Raw fluorescence (Rn) was baseline-corrected by the instrument to yield ΔRn for each cycle. A single quantification threshold was set within the exponential phase for each gene and applied to all samples on the plate; the Ct was the first cycle where ΔRn/ARn crossed this threshold. For each sample, ΔCt = Cttarget − CtGAPDH. The indicated comparator group (CT for gut-to-brain, WT for brain-to-gut) served as the calibrator, and ΔΔCt = ΔCtsample − mean(ΔCtcalibrator). Fold change relative to the calibrator was computed as 2^-ΔΔCt; for presentation as normalized arbitrary units (AU), values were scaled so that the calibrator mean equals 1. When reporting on a log scale, log₂ fold-change = −ΔΔCt. Biological replicate numbers (n = 5) are provided in the figure legends.

Quantification and statistical analysis

All statistical analyses were conducted using SPSS (IBM SPSS Statistics, Armonk, NY, USA) and GraphPad Prism (GraphPad Software, San Diego, CA, USA). For each dataset, we first assessed the normality of distribution using the Shapiro–Wilk test and evaluated the homogeneity of variances using Levene’s test. Based on these assessments, parametric tests such as the independent Student’s t-test (for two-group comparisons) or one-way ANOVA with Tukey’s post hoc test (for three or more groups) were used when data were normally distributed with equal variances. If variances were unequal, Welch’s t-test or Welch’s ANOVA was applied. For non-normally distributed data, non-parametric tests, including the Mann–Whitney U test for two groups or the Kruskal–Wallis test with Dunn’s post hoc correction for multiple groups, were performed.
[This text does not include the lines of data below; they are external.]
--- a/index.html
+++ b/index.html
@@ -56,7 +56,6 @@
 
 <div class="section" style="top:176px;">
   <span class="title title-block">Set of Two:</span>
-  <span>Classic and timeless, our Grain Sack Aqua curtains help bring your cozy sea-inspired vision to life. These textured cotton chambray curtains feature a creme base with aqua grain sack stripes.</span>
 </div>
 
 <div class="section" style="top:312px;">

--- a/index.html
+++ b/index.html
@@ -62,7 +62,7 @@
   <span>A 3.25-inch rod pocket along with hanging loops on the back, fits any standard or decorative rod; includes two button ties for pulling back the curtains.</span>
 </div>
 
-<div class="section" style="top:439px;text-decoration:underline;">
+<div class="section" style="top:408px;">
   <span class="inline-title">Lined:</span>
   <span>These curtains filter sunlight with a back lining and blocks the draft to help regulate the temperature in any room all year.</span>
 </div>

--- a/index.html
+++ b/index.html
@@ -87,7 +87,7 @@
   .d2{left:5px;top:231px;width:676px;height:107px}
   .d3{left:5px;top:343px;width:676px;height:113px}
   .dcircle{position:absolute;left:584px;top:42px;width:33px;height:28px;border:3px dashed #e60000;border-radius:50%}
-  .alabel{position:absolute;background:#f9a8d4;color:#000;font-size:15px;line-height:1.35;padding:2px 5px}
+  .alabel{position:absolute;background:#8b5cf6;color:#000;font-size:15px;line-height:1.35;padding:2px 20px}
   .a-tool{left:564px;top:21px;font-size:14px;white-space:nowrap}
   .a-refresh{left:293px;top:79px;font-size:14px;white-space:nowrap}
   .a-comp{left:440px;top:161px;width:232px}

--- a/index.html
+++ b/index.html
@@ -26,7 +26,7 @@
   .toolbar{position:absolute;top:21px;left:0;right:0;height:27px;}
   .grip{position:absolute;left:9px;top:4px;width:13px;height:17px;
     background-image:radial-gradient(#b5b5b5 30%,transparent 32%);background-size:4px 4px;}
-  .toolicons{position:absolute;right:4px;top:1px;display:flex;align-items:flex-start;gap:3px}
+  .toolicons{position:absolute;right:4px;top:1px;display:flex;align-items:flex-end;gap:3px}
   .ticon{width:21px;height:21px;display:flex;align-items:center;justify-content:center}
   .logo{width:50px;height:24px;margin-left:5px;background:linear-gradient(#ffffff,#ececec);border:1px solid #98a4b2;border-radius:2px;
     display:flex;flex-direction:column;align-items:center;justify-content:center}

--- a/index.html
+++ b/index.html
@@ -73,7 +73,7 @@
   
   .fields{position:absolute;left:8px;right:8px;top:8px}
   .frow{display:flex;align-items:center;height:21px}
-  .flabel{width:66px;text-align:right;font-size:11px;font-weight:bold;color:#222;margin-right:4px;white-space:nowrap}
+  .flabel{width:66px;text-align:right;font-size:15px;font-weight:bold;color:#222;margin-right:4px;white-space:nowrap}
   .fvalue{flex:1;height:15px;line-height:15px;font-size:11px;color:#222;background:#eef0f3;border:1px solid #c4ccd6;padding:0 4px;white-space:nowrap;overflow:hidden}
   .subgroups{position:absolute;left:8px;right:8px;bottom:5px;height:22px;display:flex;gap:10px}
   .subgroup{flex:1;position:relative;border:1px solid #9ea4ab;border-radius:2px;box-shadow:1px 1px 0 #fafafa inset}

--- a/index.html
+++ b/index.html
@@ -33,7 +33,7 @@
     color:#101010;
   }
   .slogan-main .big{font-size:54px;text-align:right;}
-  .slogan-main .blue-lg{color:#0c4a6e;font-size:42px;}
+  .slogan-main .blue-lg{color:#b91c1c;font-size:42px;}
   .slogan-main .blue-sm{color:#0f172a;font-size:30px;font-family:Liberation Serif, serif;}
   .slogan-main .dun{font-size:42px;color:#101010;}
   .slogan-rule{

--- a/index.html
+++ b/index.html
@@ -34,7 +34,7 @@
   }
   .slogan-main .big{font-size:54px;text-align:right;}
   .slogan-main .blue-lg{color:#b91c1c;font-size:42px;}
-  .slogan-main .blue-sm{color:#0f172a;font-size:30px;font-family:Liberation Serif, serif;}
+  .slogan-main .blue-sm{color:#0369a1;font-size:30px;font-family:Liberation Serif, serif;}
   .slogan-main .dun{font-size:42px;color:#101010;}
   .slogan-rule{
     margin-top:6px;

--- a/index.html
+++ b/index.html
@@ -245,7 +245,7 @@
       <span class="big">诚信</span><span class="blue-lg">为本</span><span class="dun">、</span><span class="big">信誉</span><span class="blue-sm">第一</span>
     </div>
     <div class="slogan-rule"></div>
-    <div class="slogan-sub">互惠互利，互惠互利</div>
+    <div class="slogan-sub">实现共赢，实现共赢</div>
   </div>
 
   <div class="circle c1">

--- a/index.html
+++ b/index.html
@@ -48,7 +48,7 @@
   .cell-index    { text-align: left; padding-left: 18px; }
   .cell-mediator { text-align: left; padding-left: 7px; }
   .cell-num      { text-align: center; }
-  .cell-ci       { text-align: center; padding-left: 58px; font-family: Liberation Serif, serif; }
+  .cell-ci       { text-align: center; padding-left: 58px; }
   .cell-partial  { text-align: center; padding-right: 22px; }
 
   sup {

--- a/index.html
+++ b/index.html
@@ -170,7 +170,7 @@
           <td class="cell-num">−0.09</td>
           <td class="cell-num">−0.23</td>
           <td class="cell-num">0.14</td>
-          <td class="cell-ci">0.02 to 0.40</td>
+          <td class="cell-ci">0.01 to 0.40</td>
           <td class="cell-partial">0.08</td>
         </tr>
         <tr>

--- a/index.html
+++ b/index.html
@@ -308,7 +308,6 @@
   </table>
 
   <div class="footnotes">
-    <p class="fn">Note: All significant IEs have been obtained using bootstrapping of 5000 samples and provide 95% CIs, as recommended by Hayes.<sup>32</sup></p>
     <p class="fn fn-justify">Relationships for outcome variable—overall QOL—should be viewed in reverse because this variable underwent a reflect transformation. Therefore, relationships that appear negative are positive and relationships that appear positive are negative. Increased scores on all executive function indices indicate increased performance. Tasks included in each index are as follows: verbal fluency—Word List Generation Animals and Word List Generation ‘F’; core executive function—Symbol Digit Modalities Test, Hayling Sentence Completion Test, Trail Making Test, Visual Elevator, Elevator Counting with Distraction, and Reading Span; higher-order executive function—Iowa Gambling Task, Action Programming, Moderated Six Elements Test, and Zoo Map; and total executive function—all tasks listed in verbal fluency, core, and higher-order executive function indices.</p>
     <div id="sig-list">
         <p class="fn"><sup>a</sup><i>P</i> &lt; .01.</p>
Data are presented as mean ± SEM for plots with error bars; where indicated, 95% confidence intervals (CIs) are reported. Box plots show the median (center line), 25th–75th percentiles (box), and minimum to maximum values (whiskers). Statistical significance was assessed at α = 0.05 (two-tailed); symbols denote p < 0.05, 0.01, 0.001, or 0.0001. Exact statistical tests, sample sizes, and post hoc corrections are described in the respective figure legends and supplementary Table S2. No statistical methods were utilized to pre-determine sample sizes; however, experiments were repeated to improve reproducibility, with n = 5 for biochemical assays and n = 10 for imaging-based quantifications. The data collection and analysis were not blinded to the experimental conditions, and randomization and exclusions were not implemented.

Reporting summary

Further information on research design is available in the Nature Portfolio Reporting Summary linked to this article.